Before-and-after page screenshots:

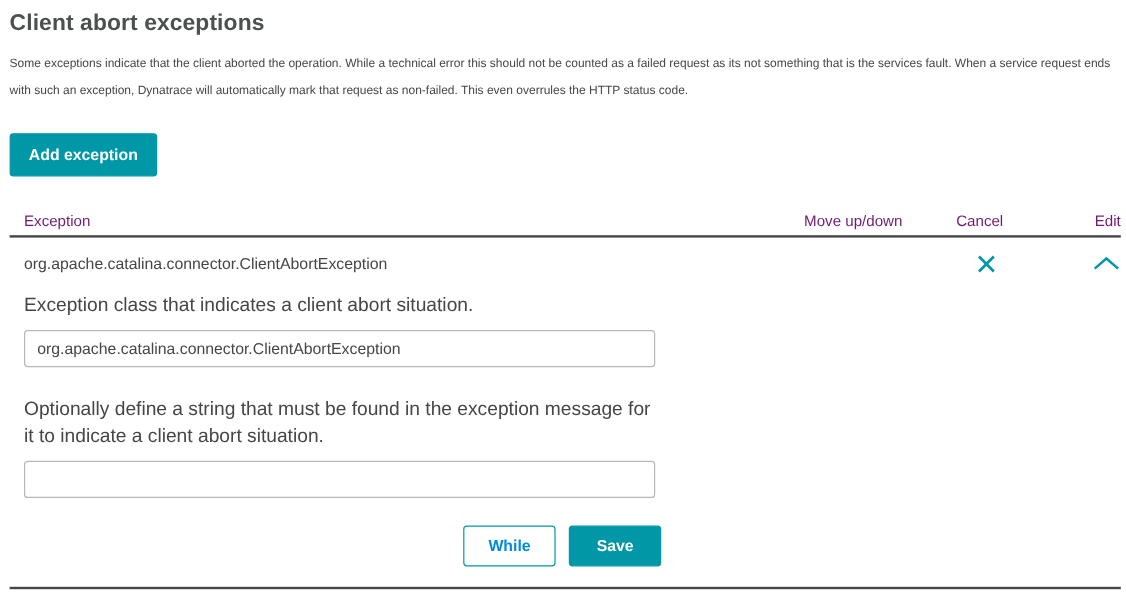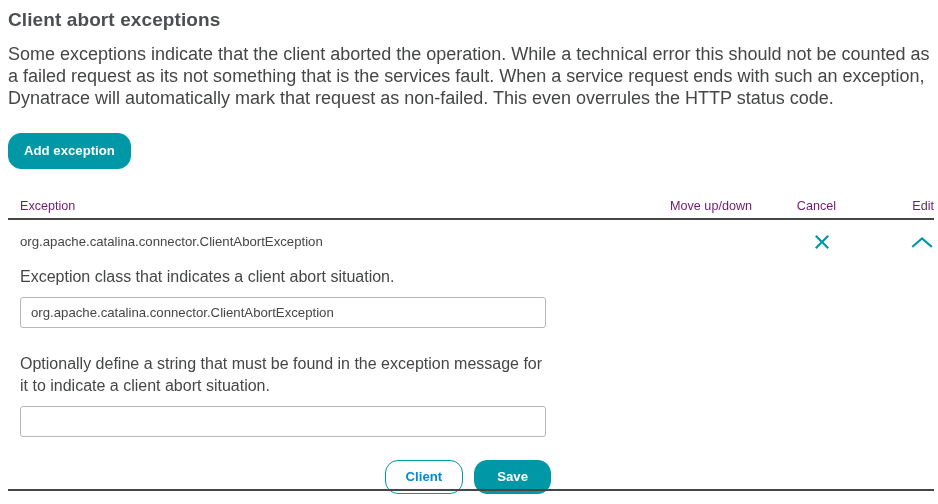--- a/index.html
+++ b/index.html
@@ -33,37 +33,37 @@
     font-weight: 700;
     color: #4b4f50;
     letter-spacing: 0.1px;
     margin: 0;
     padding: 8px 0 0 0;
     line-height: 24px;
   }
 
   
   .intro {
-    font-size: 18px;
+    font-size: 10px;
     line-height: 22px;
     color: #454646;
     margin: 11px 0 0 0;
     max-width: 922px;
   }
 
   
   .btn {
     display: inline-block;
     box-sizing: border-box;
     font-family: "Liberation Sans", sans-serif;
     font-size: 13.2px;
     font-weight: 700;
     line-height: 1;
     text-align: center;
-    border-radius: 13px;
+    border-radius: 3px;
     cursor: pointer;
     user-select: none;
     border: 1px solid transparent;
   }
   .btn-primary {
     background: #0098a6;
     color: #ffffff;
     border-color: #0098a6;
   }
   .btn-outline {
@@ -227,21 +227,21 @@
         <div class="field-label">Exception class that indicates a client abort situation.</div>
         <input type="text" class="text-input" value="org.apache.catalina.connector.ClientAbortException" style="">
       </div>
 
       <div class="field-group">
         <div class="field-label">Optionally define a string that must be found in the exception message for it to indicate a client abort situation.</div>
         <input type="text" class="text-input" value="" style="">
       </div>
 
       <div class="form-actions">
-        <button type="button" class="btn btn-outline btn-cancel">Client</button>
+        <button type="button" class="btn btn-outline btn-cancel">While</button>
         <button type="button" class="btn btn-primary btn-save">Save</button>
       </div>
 
     </div>
   </div>
 
   <div class="bottom-rule"></div>
 
 </div>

▸ **WORK ORDER**: Transcribe the records verbatim and omit the images.

▸ **EXPECTED OUTPUT**:
--- a/index.html
+++ b/index.html
@@ -33,37 +33,37 @@
     font-weight: 700;
     color: #4b4f50;
     letter-spacing: 0.1px;
     margin: 0;
     padding: 8px 0 0 0;
     line-height: 24px;
   }
 
   
   .intro {
-    font-size: 18px;
+    font-size: 10px;
     line-height: 22px;
     color: #454646;
     margin: 11px 0 0 0;
     max-width: 922px;
   }
 
   
   .btn {
     display: inline-block;
     box-sizing: border-box;
     font-family: "Liberation Sans", sans-serif;
     font-size: 13.2px;
     font-weight: 700;
     line-height: 1;
     text-align: center;
-    border-radius: 13px;
+    border-radius: 3px;
     cursor: pointer;
     user-select: none;
     border: 1px solid transparent;
   }
   .btn-primary {
     background: #0098a6;
     color: #ffffff;
     border-color: #0098a6;
   }
   .btn-outline {
@@ -227,21 +227,21 @@
         <div class="field-label">Exception class that indicates a client abort situation.</div>
         <input type="text" class="text-input" value="org.apache.catalina.connector.ClientAbortException" style="">
       </div>
 
       <div class="field-group">
         <div class="field-label">Optionally define a string that must be found in the exception message for it to indicate a client abort situation.</div>
         <input type="text" class="text-input" value="" style="">
       </div>
 
       <div class="form-actions">
-        <button type="button" class="btn btn-outline btn-cancel">Client</button>
+        <button type="button" class="btn btn-outline btn-cancel">While</button>
         <button type="button" class="btn btn-primary btn-save">Save</button>
       </div>
 
     </div>
   </div>
 
   <div class="bottom-rule"></div>
 
 </div>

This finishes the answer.